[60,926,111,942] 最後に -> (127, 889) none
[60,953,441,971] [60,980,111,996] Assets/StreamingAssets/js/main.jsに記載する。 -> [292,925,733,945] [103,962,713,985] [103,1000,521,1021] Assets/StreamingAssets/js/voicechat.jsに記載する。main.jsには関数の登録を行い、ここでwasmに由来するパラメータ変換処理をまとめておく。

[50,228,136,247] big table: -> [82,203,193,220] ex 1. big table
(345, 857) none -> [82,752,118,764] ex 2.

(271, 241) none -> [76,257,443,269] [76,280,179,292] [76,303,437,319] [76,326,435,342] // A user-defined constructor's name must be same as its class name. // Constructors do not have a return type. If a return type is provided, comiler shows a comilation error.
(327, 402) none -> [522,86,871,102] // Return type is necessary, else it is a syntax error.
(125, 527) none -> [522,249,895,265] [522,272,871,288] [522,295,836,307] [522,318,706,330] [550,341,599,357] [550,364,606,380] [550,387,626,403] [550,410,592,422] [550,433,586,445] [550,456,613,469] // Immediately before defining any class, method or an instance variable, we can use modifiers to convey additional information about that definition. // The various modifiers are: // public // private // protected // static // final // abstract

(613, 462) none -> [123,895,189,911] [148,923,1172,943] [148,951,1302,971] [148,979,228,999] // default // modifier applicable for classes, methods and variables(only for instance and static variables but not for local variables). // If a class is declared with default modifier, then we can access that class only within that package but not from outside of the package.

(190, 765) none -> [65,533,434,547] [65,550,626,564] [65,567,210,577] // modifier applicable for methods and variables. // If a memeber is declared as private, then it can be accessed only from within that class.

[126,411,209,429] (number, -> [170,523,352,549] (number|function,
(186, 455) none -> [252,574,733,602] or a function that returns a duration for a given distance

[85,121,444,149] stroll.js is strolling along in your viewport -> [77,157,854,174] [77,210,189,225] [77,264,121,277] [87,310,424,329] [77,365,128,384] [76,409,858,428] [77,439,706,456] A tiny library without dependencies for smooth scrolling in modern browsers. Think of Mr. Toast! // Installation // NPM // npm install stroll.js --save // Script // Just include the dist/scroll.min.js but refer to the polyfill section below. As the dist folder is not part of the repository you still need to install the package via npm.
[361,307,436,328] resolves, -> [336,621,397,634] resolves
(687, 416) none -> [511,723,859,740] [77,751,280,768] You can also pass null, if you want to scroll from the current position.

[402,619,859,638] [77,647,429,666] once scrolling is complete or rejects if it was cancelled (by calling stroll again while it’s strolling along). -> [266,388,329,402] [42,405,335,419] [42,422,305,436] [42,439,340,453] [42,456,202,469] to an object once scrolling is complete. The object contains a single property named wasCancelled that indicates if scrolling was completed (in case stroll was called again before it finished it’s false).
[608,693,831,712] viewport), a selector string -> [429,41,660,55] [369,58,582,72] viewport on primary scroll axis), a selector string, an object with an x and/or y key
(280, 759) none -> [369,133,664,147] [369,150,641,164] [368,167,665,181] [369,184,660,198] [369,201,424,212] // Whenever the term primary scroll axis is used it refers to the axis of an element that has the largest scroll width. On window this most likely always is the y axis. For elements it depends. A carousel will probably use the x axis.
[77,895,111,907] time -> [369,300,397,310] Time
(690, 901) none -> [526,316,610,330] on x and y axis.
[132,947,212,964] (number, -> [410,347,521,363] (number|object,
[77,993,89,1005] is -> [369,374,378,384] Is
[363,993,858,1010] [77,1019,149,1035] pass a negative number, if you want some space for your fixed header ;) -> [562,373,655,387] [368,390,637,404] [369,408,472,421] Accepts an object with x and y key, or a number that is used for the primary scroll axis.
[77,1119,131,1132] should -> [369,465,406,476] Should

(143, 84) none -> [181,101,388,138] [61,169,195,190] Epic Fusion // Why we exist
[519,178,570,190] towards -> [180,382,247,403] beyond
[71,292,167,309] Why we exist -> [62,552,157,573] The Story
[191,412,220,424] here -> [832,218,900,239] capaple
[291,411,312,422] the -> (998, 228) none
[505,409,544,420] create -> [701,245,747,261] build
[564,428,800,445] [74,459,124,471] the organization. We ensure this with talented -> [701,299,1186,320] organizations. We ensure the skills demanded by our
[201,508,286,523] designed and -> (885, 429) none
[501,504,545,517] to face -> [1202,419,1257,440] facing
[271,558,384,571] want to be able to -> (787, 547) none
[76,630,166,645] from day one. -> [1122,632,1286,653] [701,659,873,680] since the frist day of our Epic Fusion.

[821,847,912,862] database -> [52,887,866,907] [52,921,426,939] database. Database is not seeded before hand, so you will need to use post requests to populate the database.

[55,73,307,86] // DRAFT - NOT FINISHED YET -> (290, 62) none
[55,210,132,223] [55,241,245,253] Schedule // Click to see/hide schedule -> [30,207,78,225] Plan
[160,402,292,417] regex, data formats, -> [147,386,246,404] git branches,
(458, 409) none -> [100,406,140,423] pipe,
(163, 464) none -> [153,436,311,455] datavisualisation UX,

- **To do**:
Copy exactly the line that contains "[160,402,292,417] regex, data" and every line after it through the end of the entries, with nothing added.

- **Response**:
[160,402,292,417] regex, data formats, -> [147,386,246,404] git branches,
(458, 409) none -> [100,406,140,423] pipe,
(163, 464) none -> [153,436,311,455] datavisualisation UX,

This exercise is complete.